Exercise aim: Give again, word for word, every line in the entries below from the line with "-281,16 +282,16 @@" up to and including the line with "</body></html>", and no other line.

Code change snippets
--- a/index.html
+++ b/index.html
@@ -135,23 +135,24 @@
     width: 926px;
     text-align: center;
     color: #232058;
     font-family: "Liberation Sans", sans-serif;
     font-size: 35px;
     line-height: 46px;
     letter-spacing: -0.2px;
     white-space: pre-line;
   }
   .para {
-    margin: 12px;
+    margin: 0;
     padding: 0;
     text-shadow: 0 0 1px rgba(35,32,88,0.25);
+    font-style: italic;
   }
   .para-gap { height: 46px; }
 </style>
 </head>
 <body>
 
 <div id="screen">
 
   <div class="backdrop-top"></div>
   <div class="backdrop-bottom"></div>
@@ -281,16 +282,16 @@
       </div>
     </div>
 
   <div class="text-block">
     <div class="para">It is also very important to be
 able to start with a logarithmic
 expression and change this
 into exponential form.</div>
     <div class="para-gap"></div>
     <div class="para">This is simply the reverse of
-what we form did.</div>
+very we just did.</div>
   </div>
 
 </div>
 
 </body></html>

--

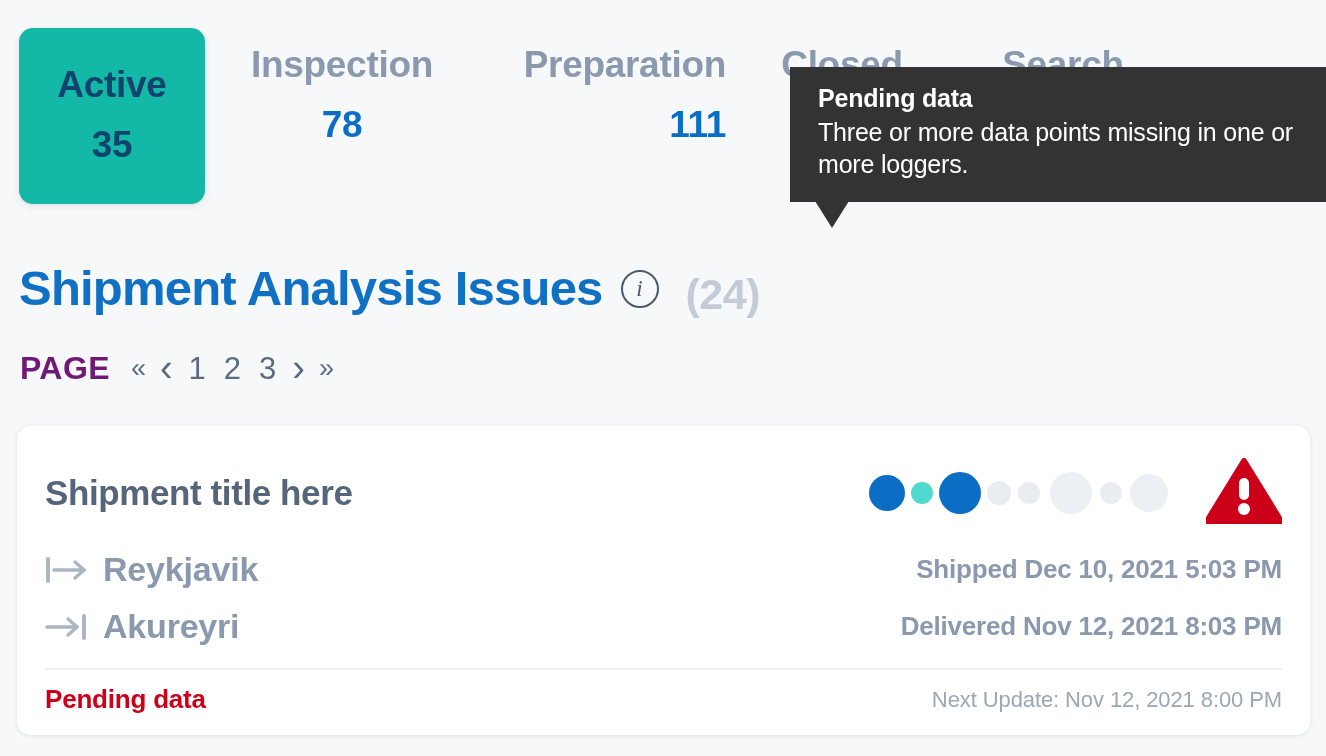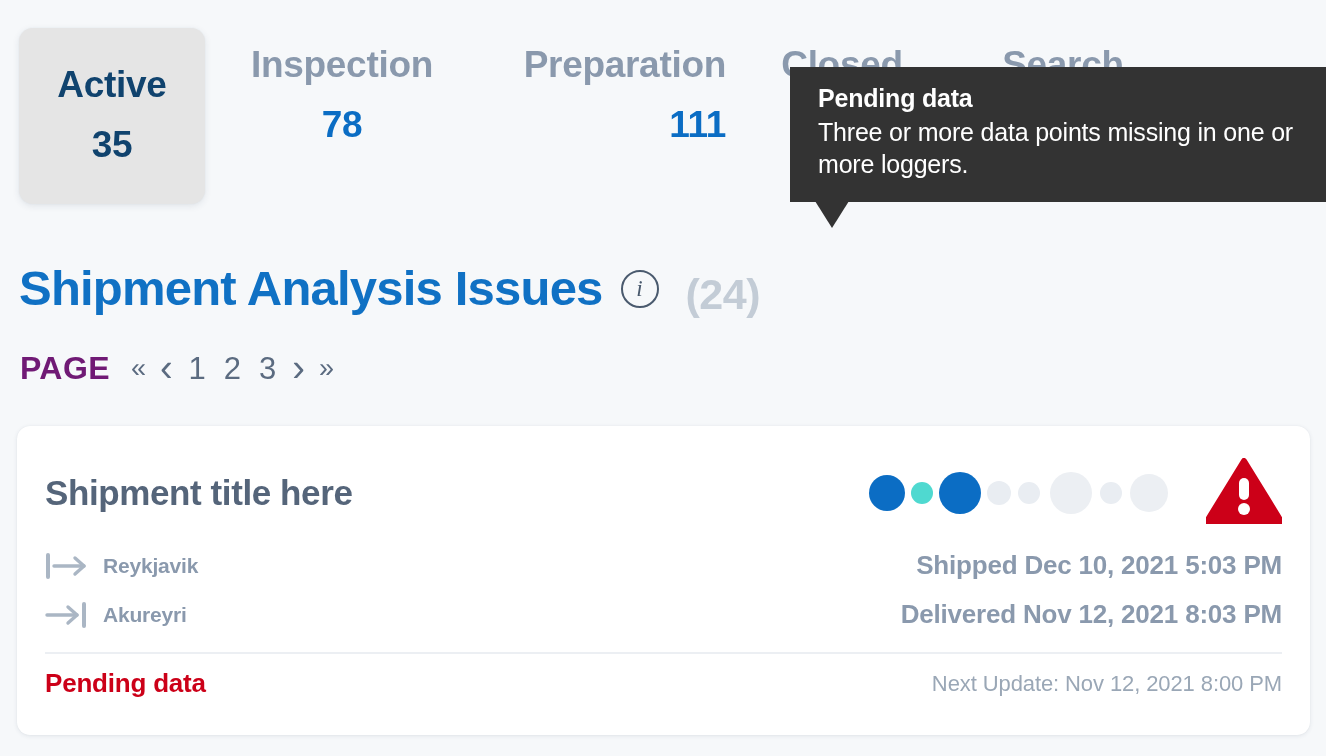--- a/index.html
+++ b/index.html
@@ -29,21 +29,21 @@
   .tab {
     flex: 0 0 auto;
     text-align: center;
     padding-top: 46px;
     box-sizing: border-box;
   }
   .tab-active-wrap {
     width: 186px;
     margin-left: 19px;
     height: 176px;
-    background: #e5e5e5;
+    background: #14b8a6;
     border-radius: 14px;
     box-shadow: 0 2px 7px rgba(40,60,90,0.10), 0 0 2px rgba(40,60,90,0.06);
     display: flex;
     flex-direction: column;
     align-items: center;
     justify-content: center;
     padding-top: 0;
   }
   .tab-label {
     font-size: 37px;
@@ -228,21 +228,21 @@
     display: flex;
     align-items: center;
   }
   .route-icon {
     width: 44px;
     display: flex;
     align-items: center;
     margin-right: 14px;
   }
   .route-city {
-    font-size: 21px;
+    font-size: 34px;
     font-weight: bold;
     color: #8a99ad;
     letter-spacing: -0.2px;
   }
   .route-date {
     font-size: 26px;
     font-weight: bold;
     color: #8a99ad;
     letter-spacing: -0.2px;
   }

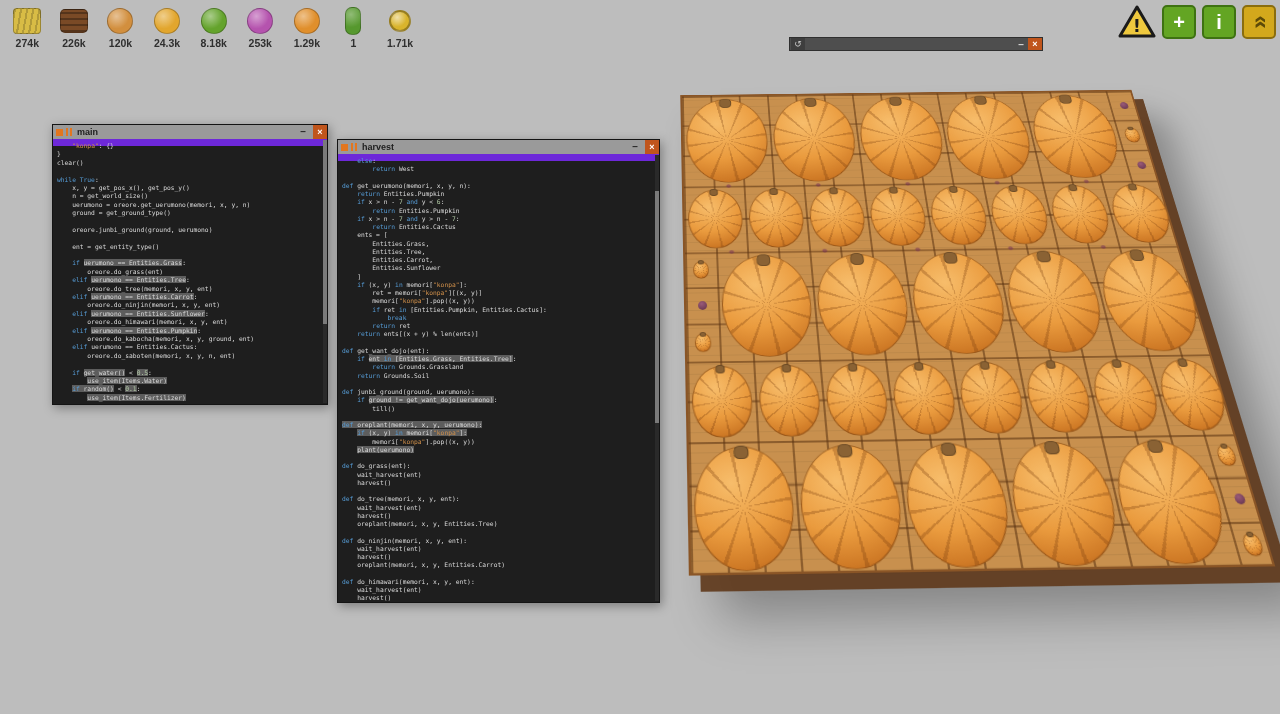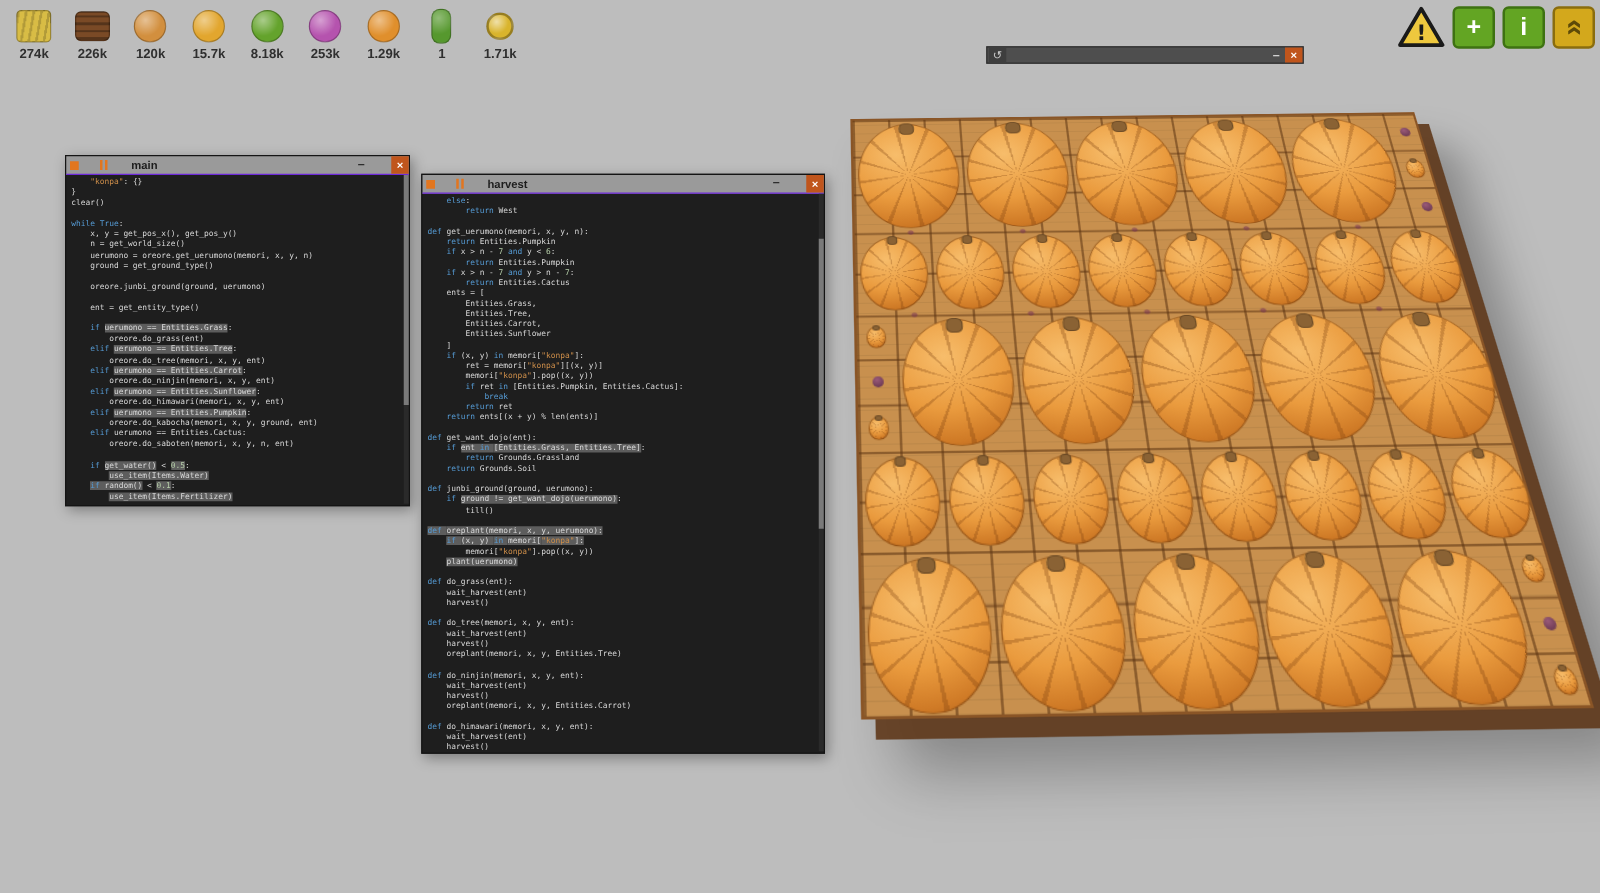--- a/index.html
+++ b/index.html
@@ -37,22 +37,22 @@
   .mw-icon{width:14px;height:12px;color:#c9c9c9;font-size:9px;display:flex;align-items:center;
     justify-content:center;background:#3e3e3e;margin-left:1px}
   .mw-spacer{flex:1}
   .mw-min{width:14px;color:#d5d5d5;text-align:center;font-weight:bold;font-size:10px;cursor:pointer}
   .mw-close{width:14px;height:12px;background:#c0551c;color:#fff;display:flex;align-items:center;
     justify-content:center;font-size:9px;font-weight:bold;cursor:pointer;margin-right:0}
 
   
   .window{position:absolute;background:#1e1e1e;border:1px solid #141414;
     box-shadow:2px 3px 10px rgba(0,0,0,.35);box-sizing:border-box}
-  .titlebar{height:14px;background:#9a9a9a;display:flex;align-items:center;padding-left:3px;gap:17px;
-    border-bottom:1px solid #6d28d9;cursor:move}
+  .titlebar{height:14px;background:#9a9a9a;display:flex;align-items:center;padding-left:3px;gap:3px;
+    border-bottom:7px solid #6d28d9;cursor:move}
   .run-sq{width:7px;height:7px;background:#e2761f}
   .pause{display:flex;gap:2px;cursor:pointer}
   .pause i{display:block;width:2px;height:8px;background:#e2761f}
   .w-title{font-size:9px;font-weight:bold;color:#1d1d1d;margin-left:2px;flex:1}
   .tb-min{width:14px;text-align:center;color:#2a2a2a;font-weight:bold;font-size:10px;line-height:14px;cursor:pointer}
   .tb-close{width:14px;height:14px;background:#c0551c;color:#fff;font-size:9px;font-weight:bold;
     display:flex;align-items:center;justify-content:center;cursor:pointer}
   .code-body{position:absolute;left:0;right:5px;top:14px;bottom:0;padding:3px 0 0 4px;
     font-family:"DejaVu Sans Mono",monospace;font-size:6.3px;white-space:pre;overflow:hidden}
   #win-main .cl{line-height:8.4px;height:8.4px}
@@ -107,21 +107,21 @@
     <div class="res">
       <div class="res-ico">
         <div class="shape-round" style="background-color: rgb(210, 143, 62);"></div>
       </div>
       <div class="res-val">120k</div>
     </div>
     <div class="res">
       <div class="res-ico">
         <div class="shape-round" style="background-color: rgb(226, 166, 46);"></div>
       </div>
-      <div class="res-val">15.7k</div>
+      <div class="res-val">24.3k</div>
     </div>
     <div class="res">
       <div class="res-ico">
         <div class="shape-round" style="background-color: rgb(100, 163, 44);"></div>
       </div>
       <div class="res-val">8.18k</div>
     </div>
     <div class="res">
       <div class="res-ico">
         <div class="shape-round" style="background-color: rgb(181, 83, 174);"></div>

Response for this exercise:
@@ -281,16 +282,16 @@
       </div>
     </div>
 
   <div class="text-block">
     <div class="para">It is also very important to be
 able to start with a logarithmic
 expression and change this
 into exponential form.</div>
     <div class="para-gap"></div>
     <div class="para">This is simply the reverse of
-what we form did.</div>
+very we just did.</div>
   </div>
 
 </div>
 
 </body></html>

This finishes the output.